Suppose $S$ is a proper closed subset of $[0,1]$ and $\{0,1\} \subseteq S$. Show that each connected component of $[0,1]-S$ is an open interval $(a,b)$ with $a,b \in S$
Attempt: Suppose $C$ is a connected component (i.e the maximal connected subset) of $[0,1]-S$.
Then, by the property of connected components : $C$ is closed in $[0,1]-S$.
( But, since $S$ is closed in $[0,1]$, thus, $[0,1]-S$ is open in $[0,1])$
All connected components of subsets of $\mathbb R$ are intervals.
Could someone please guide me on how to move on from here. Thanks a lot.
First prove that if $U$ is open in $\mathbb R,$ then the components of $U$ are open (in $\mathbb R$): let $x\in C$, a component of $U$. Since $U$ is open, there is an open interval $x\in U_x\subseteq U.$ This implies, by the definition of component, that $U_x\subseteq C.$
Now since $[0,1]\setminus S$ is open (in $\mathbb R$), its components are open. Let $C$ be one such. Then, $C$ is an interval: for if not, then there are numbers $x<z<y$ such that $x,y\in C$ but $z\notin C$. In this case, $(-\infty, z)$ and $(z,\infty)$ are a separation of $C$.
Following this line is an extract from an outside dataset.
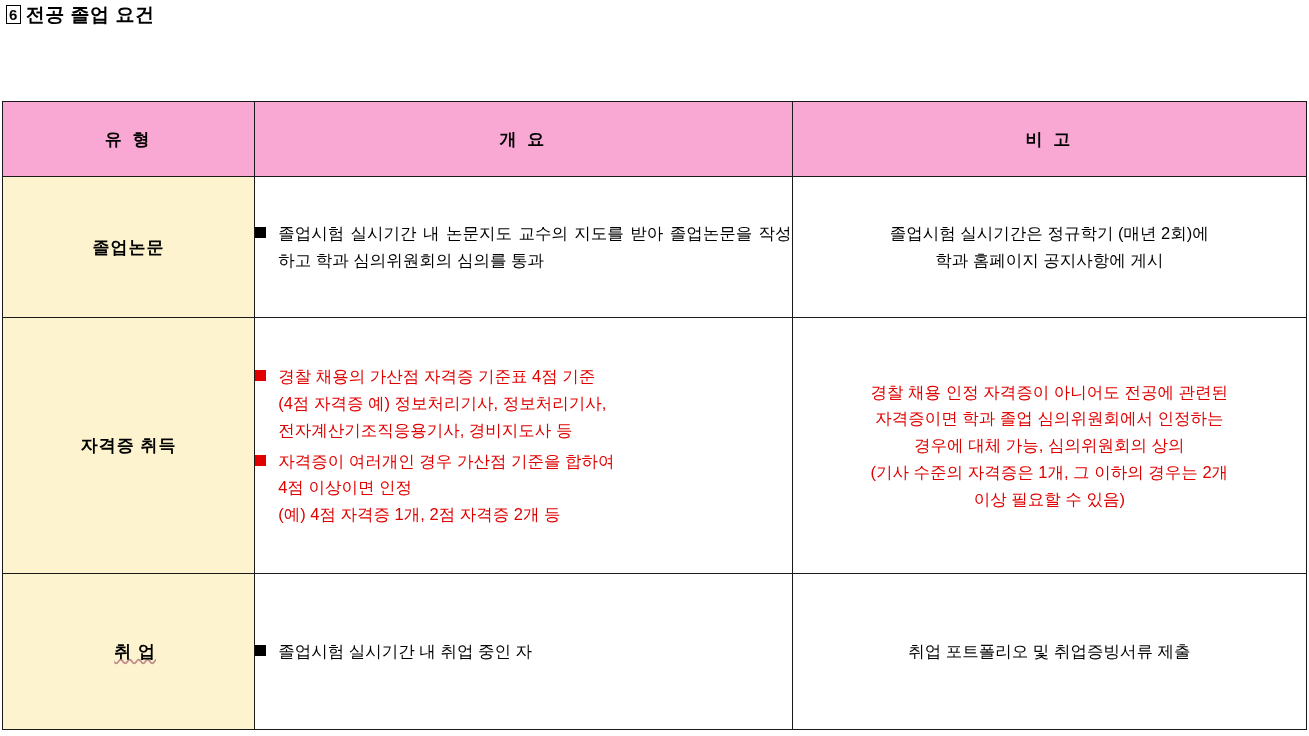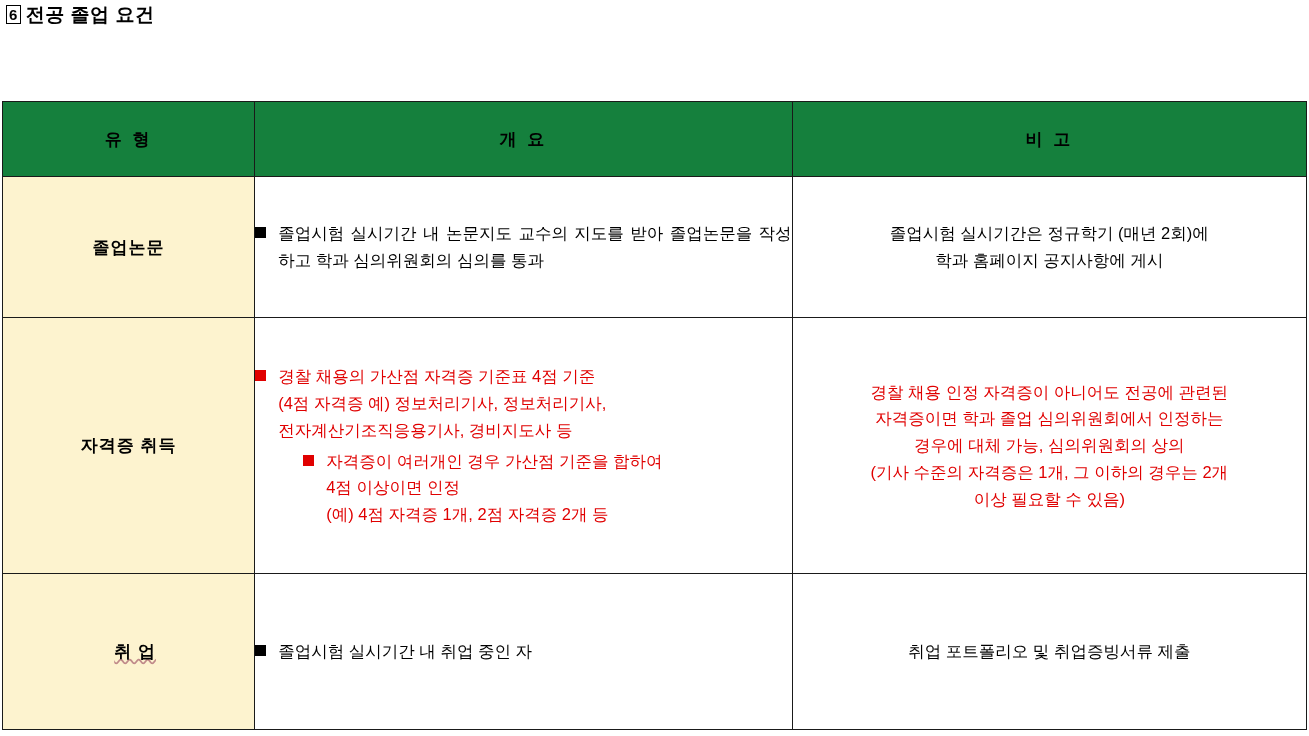"유 형" thead th { background: #15803d -> #f9a8d4 }
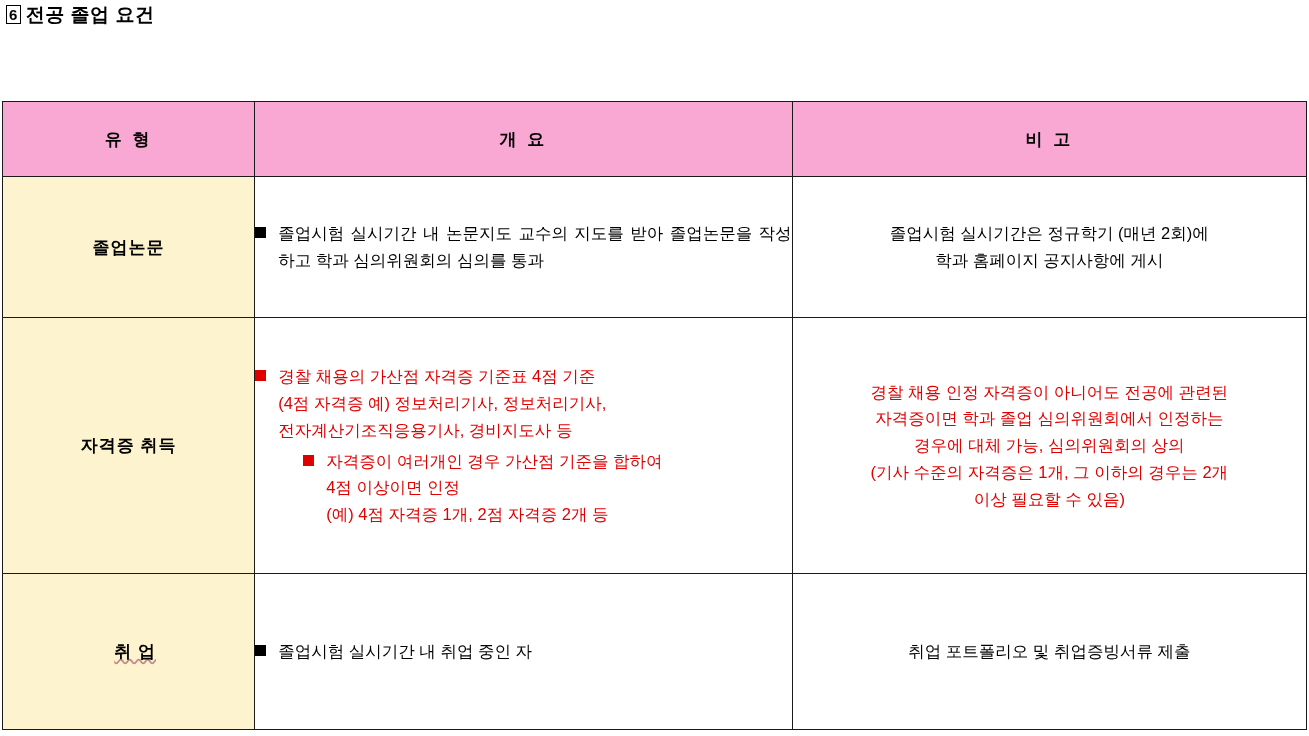"자격증이 여러개인 경우 가산점 기준을" .bullet-line + .bullet-line { padding-left: 48px -> none }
So, $C=(a,b)$ for numbers $a,b\in \mathbb R.$ Toward a contradiction, suppose, without loss of generality, that $a\notin S.$ Then, $a\in [0,1]\setminus S$ and since this latter set is open, there is a $c<a$ such that $(c,a]\subseteq [0,1]\setminus S$. But now we have that the component $C$ is $properly$ contained in $(c,b),$ which is impossible.